Rumble in the jungle: Court orders Google to turn over docs on choking free speech competition
Judge says factual record could show "all of the interrelated conduct" is relevant to Rumble's claim that Google "self-preferences" YouTube.
Google's argument for dismissing an antitrust lawsuit by YouTube competitor Rumble — a haven for unfettered discussions about COVID-19, election fraud and Ukraine-Russia relations — so perplexed a federal judge that he took only eight pages to reject Google's motion.
"Without real dispute," Rumble has adequately alleged that Google violated Section 2 of the Sherman Act, U.S. District Judge Haywood Gilliam wrote Friday, questioning Google's "somewhat counterintuitive premise that [Rumble] has pled too much."
It's the third censorship-related lawsuit against Big Tech pillars to win approval for legal discovery in recent months.
Last month, a federal judge ordered that social media companies Meta (Facebook), Twitter, and YouTube must turn over documents and answer questions in a suit alleging collusion between the companies and the Biden administration to censor "disfavored speakers, viewpoints, and content" on their platforms.
Twitter let former New York Times journalist Alex Berenson back on the platform last month to settle his advancing breach-of-contract suit.

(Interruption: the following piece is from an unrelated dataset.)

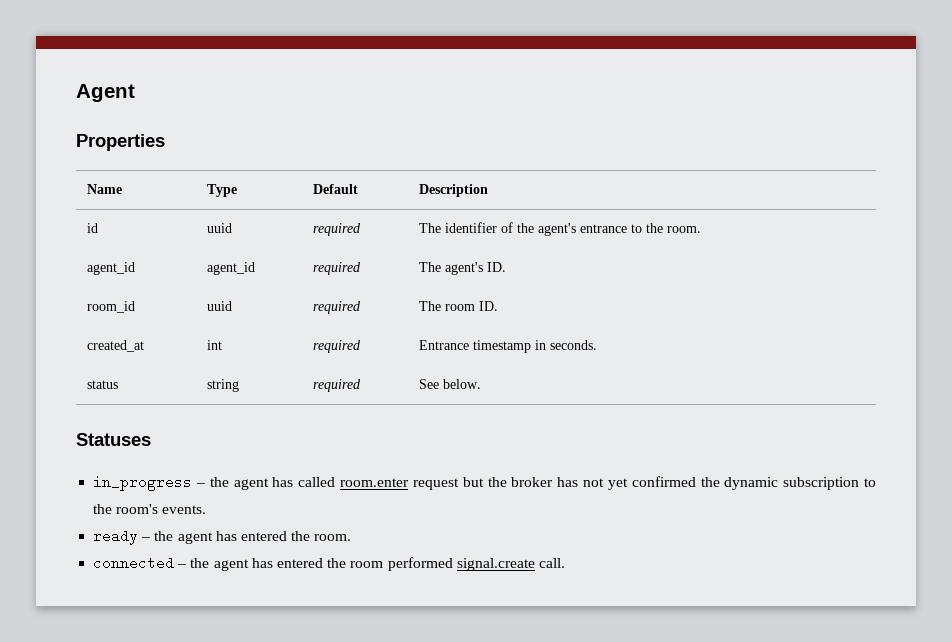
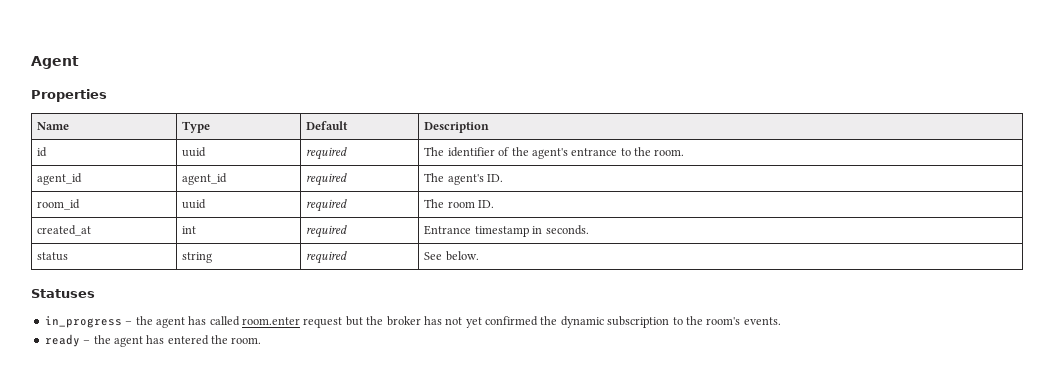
- connected – the agent has entered the room performed signal.create call.

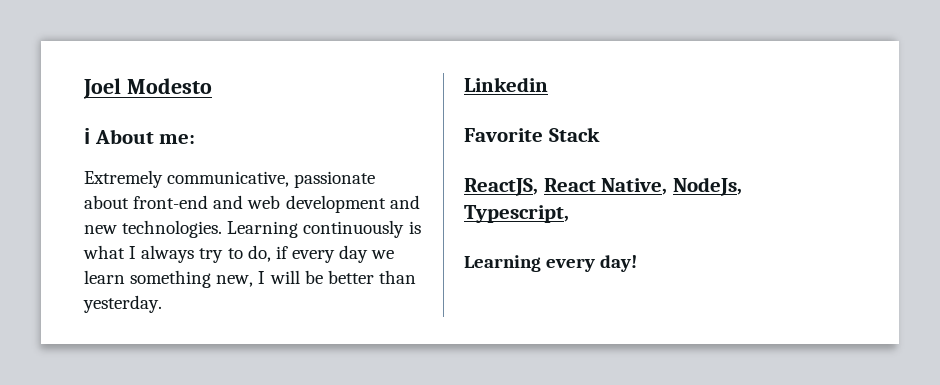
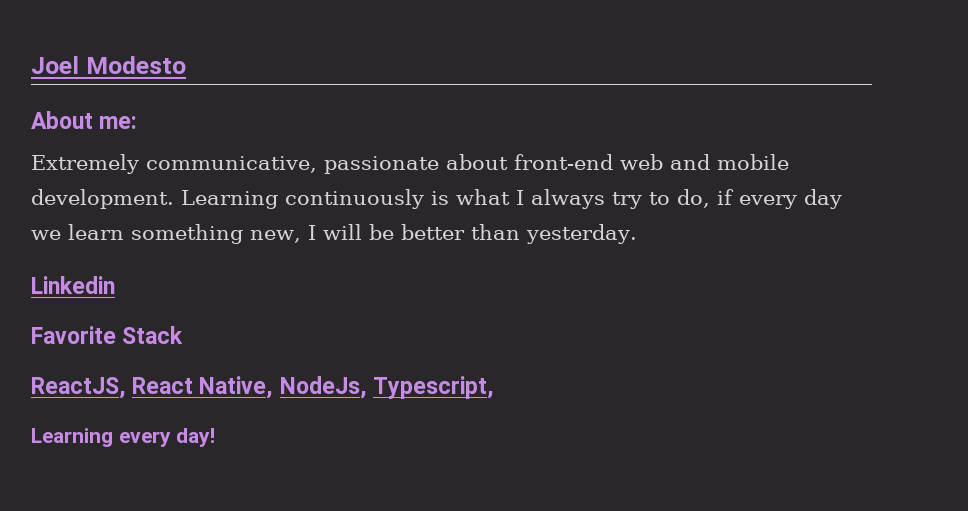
- ℹ About me:
+ About me:
- Extremely communicative, passionate about front-end and web development and new technologies.
+ Extremely communicative, passionate about front-end web and mobile development.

YouTube has particularly targeted videos that challenge COVID orthodoxy, removing public meetings where COVID policy is debated, science-based criticisms of COVID mitigations by Sen. Rand Paul (R-Ky.), and a parent's criticisms of school COVID policy. It also labeled an anti-Biden rap song as "medical misinformation."
Rumble can now obtain internal Google documents on "algorithmic manipulation of its search engine" and requirements that "all but force" companies reliant on its infrastructure to use YouTube, lawyer Glenn Greenwald, a progressive critic of censorship and prominent Rumble user, wrote in his newsletter Saturday.
Anti-censorship group Reclaim the Net pointed to two-year-old Wall Street Journal tests that found Google overwhelmingly gave YouTube the first spot in its coveted "carousel" of video search results, as well as the lion's share of the remaining slots, compared to competitors with similar videos.
The Rumble victory may also help President Trump's five-month-old Truth Social platform, which migrated to the Rumble cloud this spring.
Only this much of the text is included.